Source records -

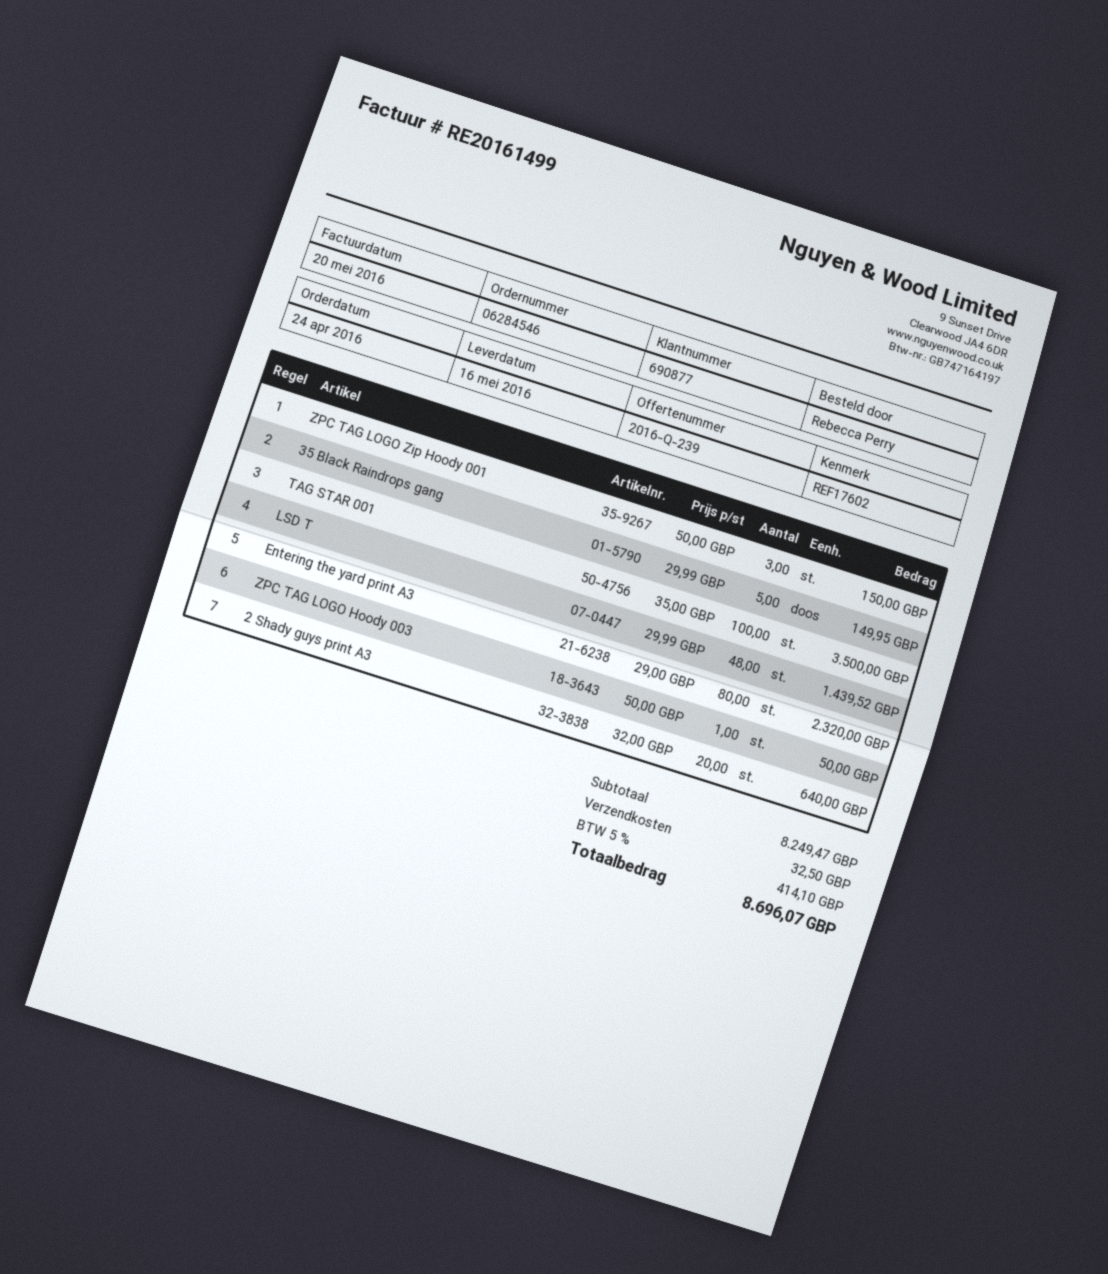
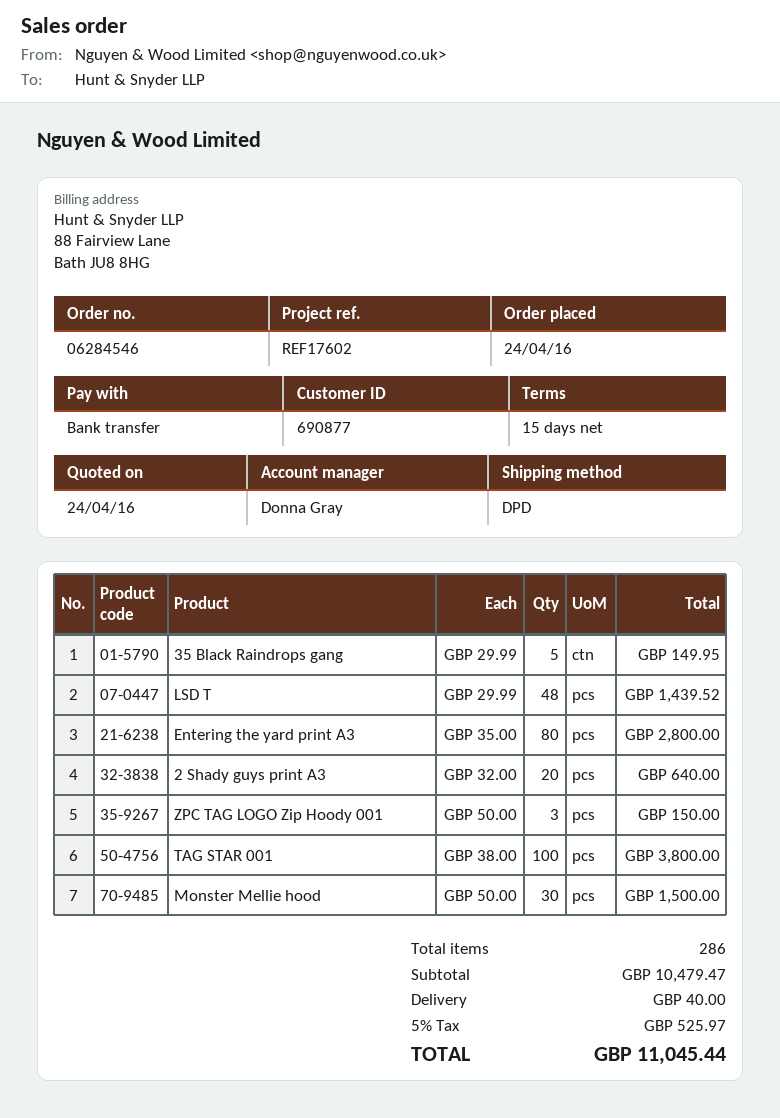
TAG STAR 001: 100 x 35.00 = 3500.00 -> 100 x 38.00 = 3800.00
Entering the yard print A3: 80 x 29.00 = 2320.00 -> 80 x 35.00 = 2800.00
ZPC TAG LOGO Hoody 003: 1 x 50.00 = 50.00 -> none
Monster Mellie hood: none -> 30 x 50.00 = 1500.00
subtotal: 8249.47 -> 10479.47
shipping: 32.50 -> 40.00
tax: 5% = 414.10 -> 5% = 525.97
total: 8696.07 -> 11045.44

Problem statement - Pictures should not appear in the copy. Write out exactly the lines above from the first one through the line that contains "tax: 5% = 414.10 -> 5% = 525.97".

Completed task -
TAG STAR 001: 100 x 35.00 = 3500.00 -> 100 x 38.00 = 3800.00
Entering the yard print A3: 80 x 29.00 = 2320.00 -> 80 x 35.00 = 2800.00
ZPC TAG LOGO Hoody 003: 1 x 50.00 = 50.00 -> none
Monster Mellie hood: none -> 30 x 50.00 = 1500.00
subtotal: 8249.47 -> 10479.47
shipping: 32.50 -> 40.00
tax: 5% = 414.10 -> 5% = 525.97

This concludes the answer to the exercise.